En 1878 fue electo Diputado por el Chimborazo, asistió a la Constituyente reunida en Ambato, que no le hizo Justicia, pues le negaron el reconocimiento oficial del grado de General. Quiso Veintemilla desagraviarlo y le nombró Codificador de las Leyes Militares con doble sueldo, funciones que Proaño rechazó cortésmente. Entonces la Convención votó 6.000 pesos para que viaje a ponerse una pierna artificial en Europa y como era un sujeto valiente y desinteresado, cuando Veintemilla pactó con la reacción oscurantista, protestó en el folleto "Crueldad y Burla" y fue confinado en una quinta en Ambato.

Seis años después y en grave pobreza, aún tuvo fuerzas para asaltar el cuartel del gobierno el 13 de Junio de 1882 con unos cuantos Jóvenes generosos. El día 15 fueron desalojados de Ambato, siguieron a Patate, después a Baños e hicieron un empréstito forzoso. En Chambo se defendieron de las tropas del General Antonio Mata Viteri que eran superiores. Proaño expuso nuevamente su vida en alarde suicida. Finalmente el grupo se disolvió en Puela y tuvo que buscar refugio en la Legación chilena en Quito, y salió al exterior.
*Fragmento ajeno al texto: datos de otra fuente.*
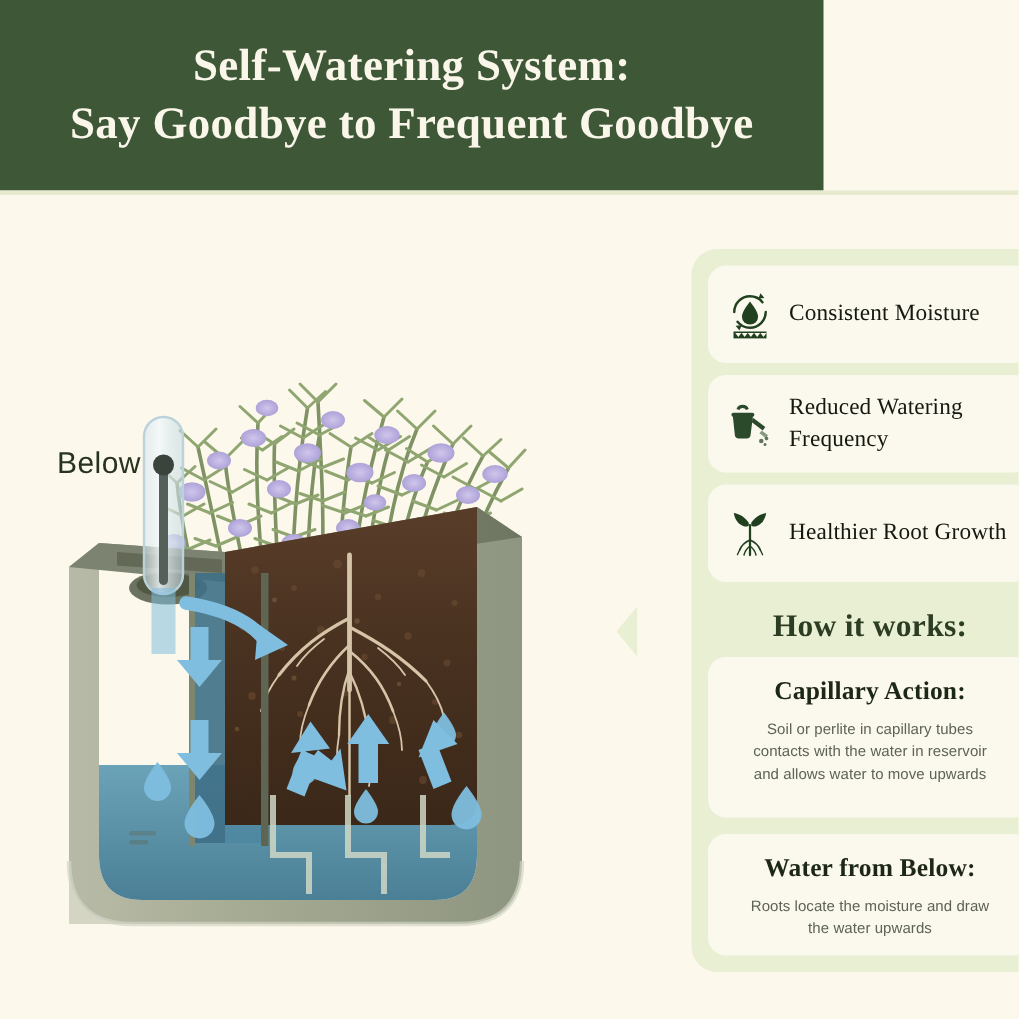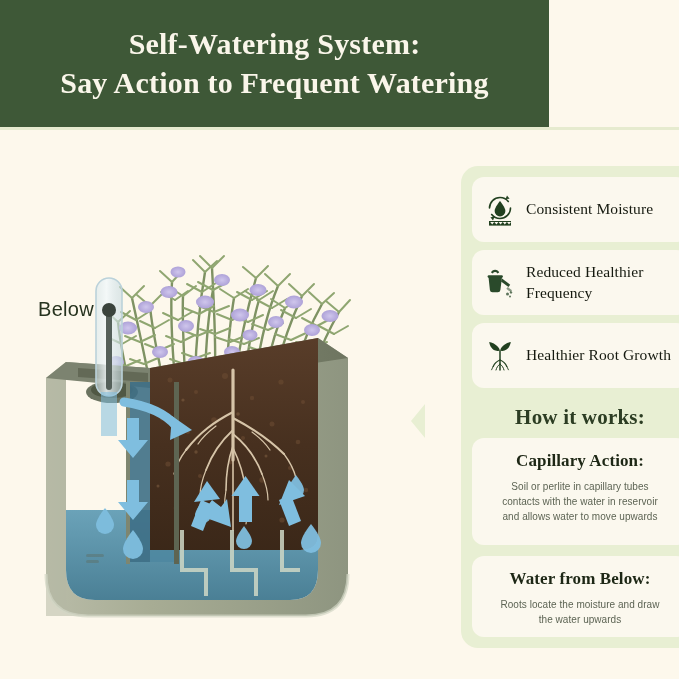--- a/index.html
+++ b/index.html
@@ -108,7 +108,7 @@
 
 <div id="header">
   <div class="hdr-line">Self-Watering System:</div>
-  <div class="hdr-line">Say Action to Frequent Watering</div>
+  <div class="hdr-line">Say Goodbye to Frequent Goodbye</div>
 </div>
 <div id="hdr-rule"></div>
 

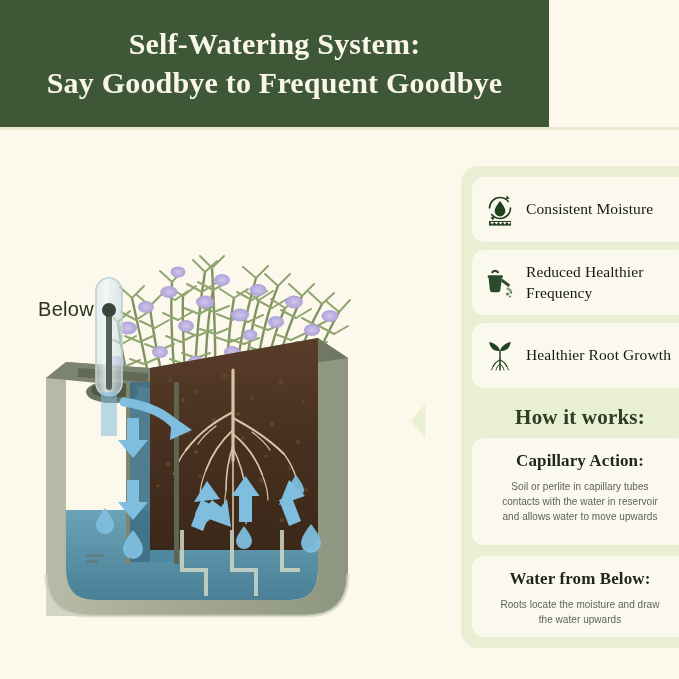--- a/index.html
+++ b/index.html
@@ -471,7 +471,7 @@
         </g>
       </svg>
     </span>
-    <span class="bt">Reduced Healthier Frequency</span>
+    <span class="bt">Reduced Watering Frequency</span>
   </div>
 
   <div class="card benefit" style="top:157px;height:65px;">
A finales del 82 estuvo en Lima, en Febrero del 83 en Panamá con Alfaro, preparando la invasión al Ecuador, que se realizó por Esmeraldas. Alfaro designó su Gabinete revolucionario en la siguiente manera: Manuel Semblantes en la cartera del Interior y Relaciones Exteriores, Federico Proaño en Hacienda y Víctor Proaño en Guerra y Marina, pero su condición de inválido le impidió continuar por mucho tiempo en esas funciones, realizando la campaña hacia Mapasingue solo como Miembro del Estado Mayor y a las ordenes del Coronel Manuel Antonio Franco.

Tras la toma de Guayaquil el 9 de Julio de 1883 y cumplido su deber con la Patria, volvió a Lima, transcurriendo sus últimos años junto a su esposa peruana que Jamás le llegó a desamparar y falleció de 76 años de edad en 1894.

Patriota y aventurero, político liberal de amplios ideales, viril, astuto y de decisiones rápidas con los salvajes de la amazonía, a los que llegó a dominar enteramente. Valiente hasta la temeridad, su obsesión fue la construcción de la Vía Interoceánica Proaño que indudablemente hubiera permitido al Ecuador el ejercicio de sus derechos territoriales sobre tan amplias zonas, mejorando su comercio y agricultura. Proyecto monumental que aún no se hace realidad.

Tuvo el temple necesario para soportar las penurias de una vida difícil y fue el explorador ecuatoriano más importante y desinteresado de su siglo, pues en las numerosas peregrinaciones por las selvas profundas del Amazonas avizoró para su Patria un mundo nuevo e ideal, sin otro fin de grandeza que la prosperidad general que eso deparaba.